Google will pay nearly €1 billion to French authorities to settle an ongoing investigation into its tax practices, according to The Verge. The payment includes a €500 million fine and tax payments of €465 million, still totaling less than the €1.6 billion Google was accused of failing to pay.
Since 2016, authorities had been investigating whether the company had sufficiently reported its earnings in France, raiding the company’s Paris headquarters that year.
It’s still a relatively small sum for a company the size of Google, which reportedly has been saving money specifically to pay a tax fine in France since 2014. It’s likely to have little impact on the company, which has been ranked as the world’s third most valuable firm at $309 billion (about €277 billion).
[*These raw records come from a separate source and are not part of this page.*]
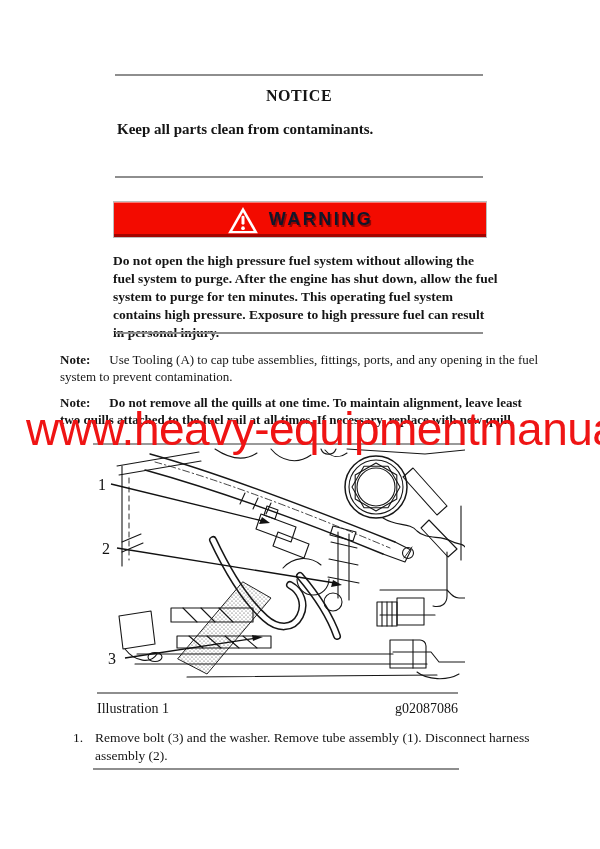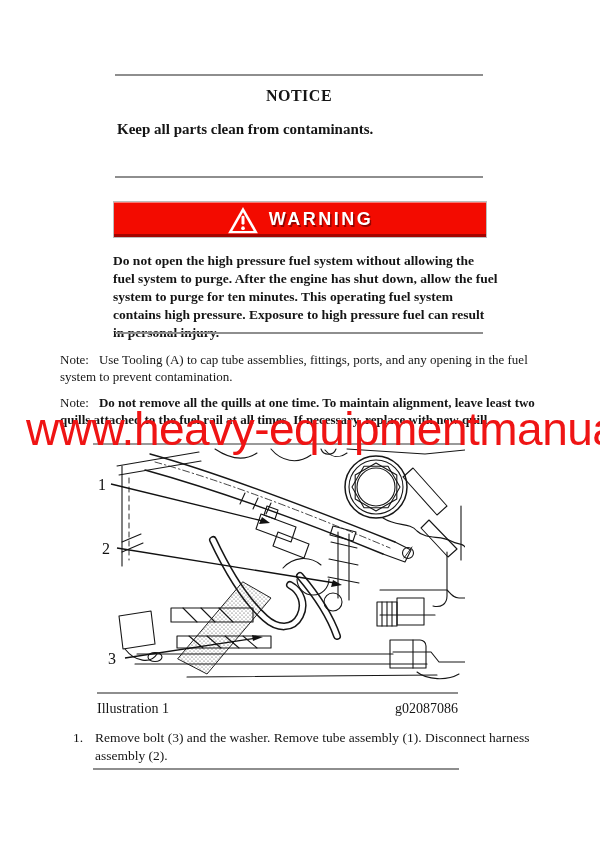--- a/index.html
+++ b/index.html
@@ -25,7 +25,7 @@
     box-shadow:inset 0 1px 0 rgba(255,255,255,.45), inset 0 -3px 0 rgba(96,0,0,.55);
     display:flex;align-items:center;justify-content:center;gap:10px;}
   .warn-label{font-family:"Liberation Sans",sans-serif;font-weight:bold;font-size:18px;
-    color:#ffffff;letter-spacing:2.5px;text-shadow:1.5px 1.5px 0 rgba(70,0,0,.55);}
+    color:#0f172a;letter-spacing:2.5px;text-shadow:1.5px 1.5px 0 rgba(70,0,0,.55);}
   .warn-icon{width:32px;height:28px;display:block;}
   .warn-body{position:absolute;top:252px;left:113px;width:385px;margin:0;
     font-weight:bold;font-size:13.5px;line-height:1.33;}

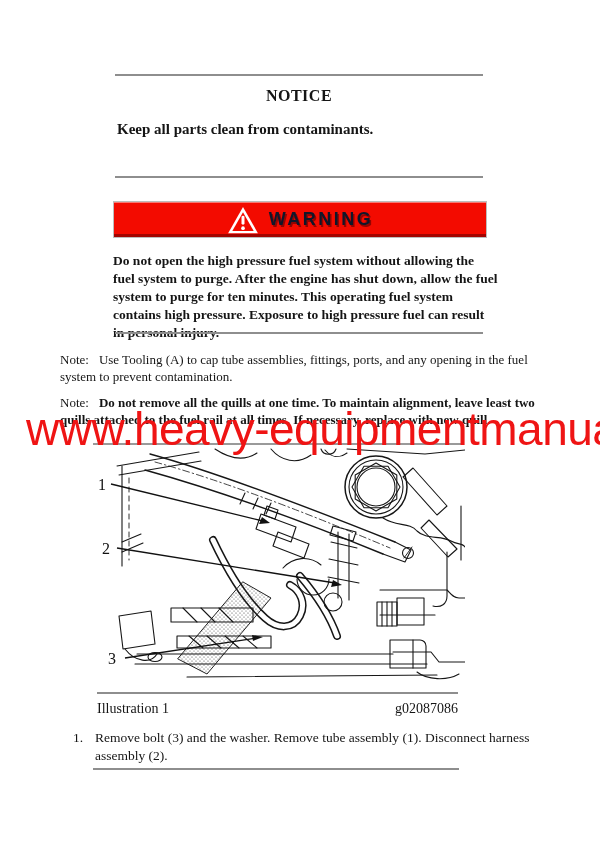--- a/index.html
+++ b/index.html
@@ -33,7 +33,7 @@
   .note{position:absolute;left:60px;width:484px;margin:0;font-size:13px;line-height:1.32;}
   .note1{top:351px;}
   .note2{top:394px;font-weight:bold;}
-  .note-label{font-weight:normal;margin-right:10px;}
+  .note-label{font-weight:bold;margin-right:19px;}
 
   .watermark{position:absolute;top:406px;left:26px;width:548px;z-index:6;
     font-family:"Liberation Sans",sans-serif;font-size:46px;line-height:1;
According to a statement from a company spokesperson:
“We have now settled tax and related disputes in France that have persisted for many years. The settlements comprise a €500 million payment that was ordered today by a French court, as well as €465 million in additional taxes that we had agreed to pay, and that have been substantially reflected in our prior financial results. We continue to believe that the best way to provide a clear framework for companies that operate around the world is coordinated reform of the international tax system.”
The company is headquartered in Ireland, which provides tax benefits thanks to its low corporate tax rate and a loophole in international tax law that allows almost all sales to be reported in that country, as long as sales contracts are concluded by staff based there. The company has allegedly been issuing advertising contracts from its Dublin headquarters for years.
Until international tax law is reformed, France has instituted a direct tax on tech companies, on companies with more than €750 million in total global revenue and over €25 million earned in France. Those rules were put in place in July, but were backdated through the beginning of this year.
Google was also fined €1.5 billion by the EU in March for blocking ads from competitors, and €4.3 billion last year, over use of its Android mobile operating system to illegally “cement its dominant position” in the online search engine market.
Earlier this month, the US Federal Trade Commission said it would fine the company $170 million over violations of children’s digital privacy rules.